[Collected data entries]
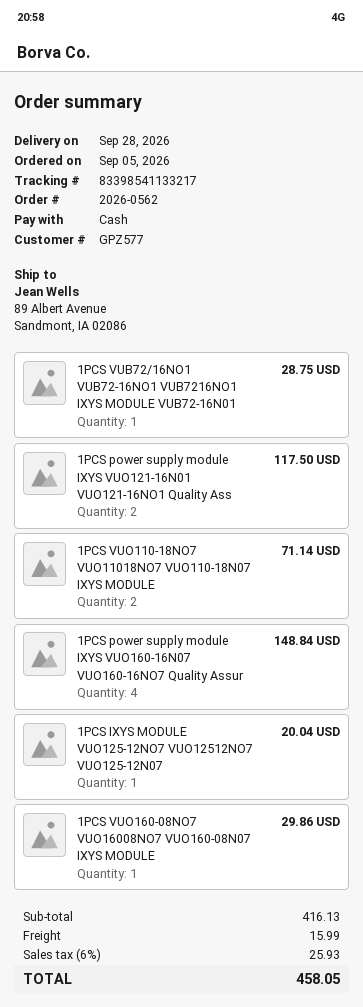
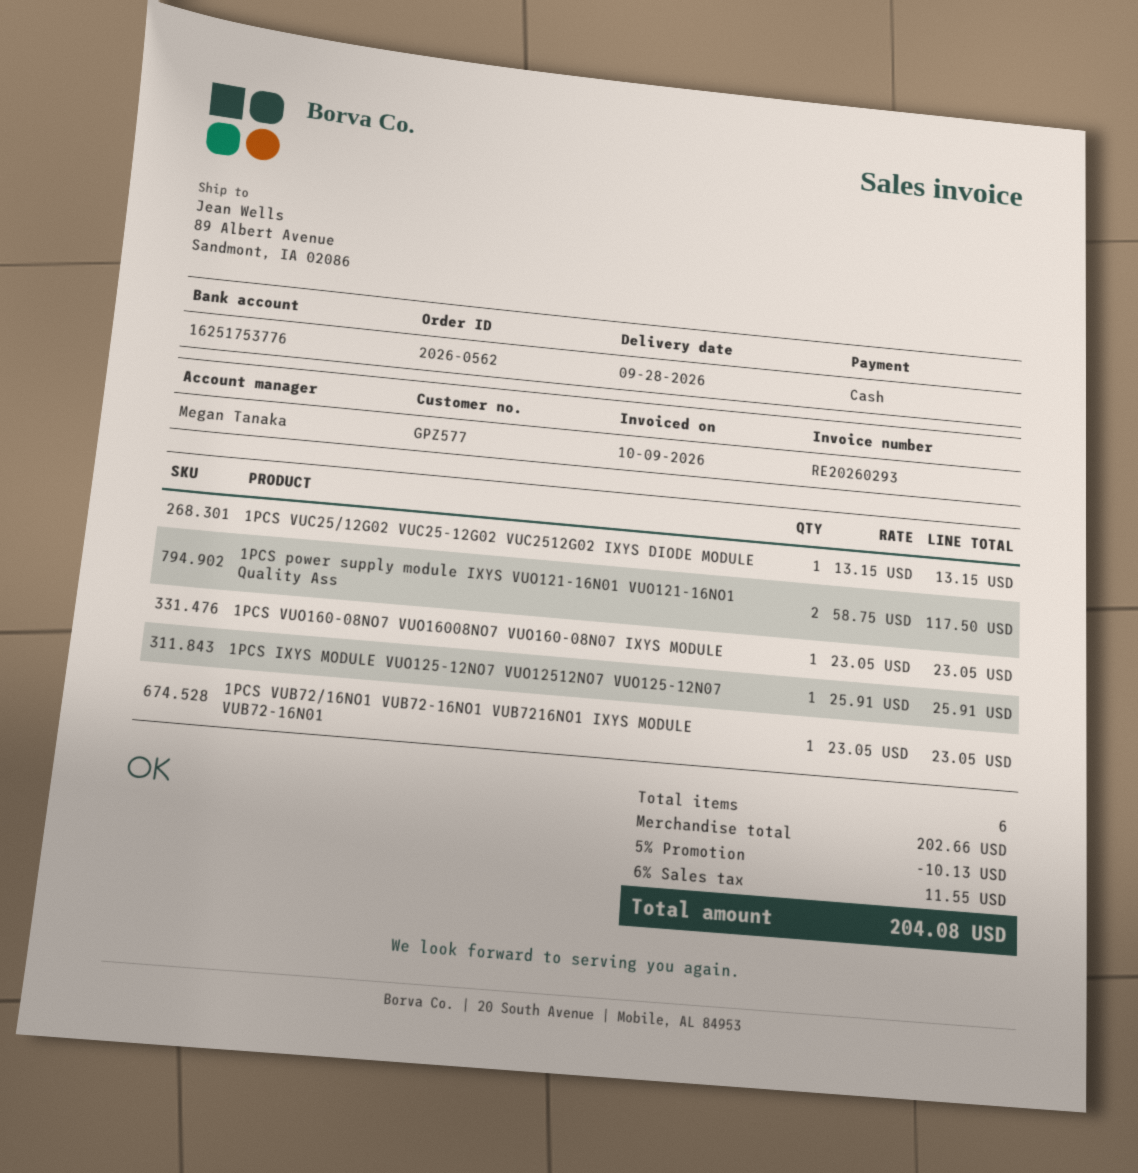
1PCS VUB72/16NO1 VUB72-16NO1 VUB7216NO1 IXYS MODULE VUB72-16N01: 1 for 28.75 -> 1 for 23.05
1PCS VUO110-18NO7 VUO11018NO7 VUO110-18N07 IXYS MODULE: 2 for 71.14 -> none
1PCS power supply module IXYS VUO160-16N07 VUO160-16NO7 Quality Assur: 4 for 148.84 -> none
1PCS IXYS MODULE VUO125-12NO7 VUO12512NO7 VUO125-12N07: 1 for 20.04 -> 1 for 25.91
1PCS VUO160-08NO7 VUO16008NO7 VUO160-08N07 IXYS MODULE: 1 for 29.86 -> 1 for 23.05
1PCS VUC25/12G02 VUC25-12G02 VUC2512G02 IXYS DIODE MODULE: none -> 1 for 13.15
subtotal: 416.13 -> 202.66
discount: none -> 5% = 10.13
shipping: 15.99 -> none
tax: 6% = 25.93 -> 6% = 11.55
total: 458.05 -> 204.08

● **What to do**
All lines above from the one holding "1PCS power supply" to the one holding "tax: 6% = 25.93 -> 6% = 11.55", inclusive, are to be copied exactly; no other line is wanted.

● **Answer to the problem**
1PCS power supply module IXYS VUO160-16N07 VUO160-16NO7 Quality Assur: 4 for 148.84 -> none
1PCS IXYS MODULE VUO125-12NO7 VUO12512NO7 VUO125-12N07: 1 for 20.04 -> 1 for 25.91
1PCS VUO160-08NO7 VUO16008NO7 VUO160-08N07 IXYS MODULE: 1 for 29.86 -> 1 for 23.05
1PCS VUC25/12G02 VUC25-12G02 VUC2512G02 IXYS DIODE MODULE: none -> 1 for 13.15
subtotal: 416.13 -> 202.66
discount: none -> 5% = 10.13
shipping: 15.99 -> none
tax: 6% = 25.93 -> 6% = 11.55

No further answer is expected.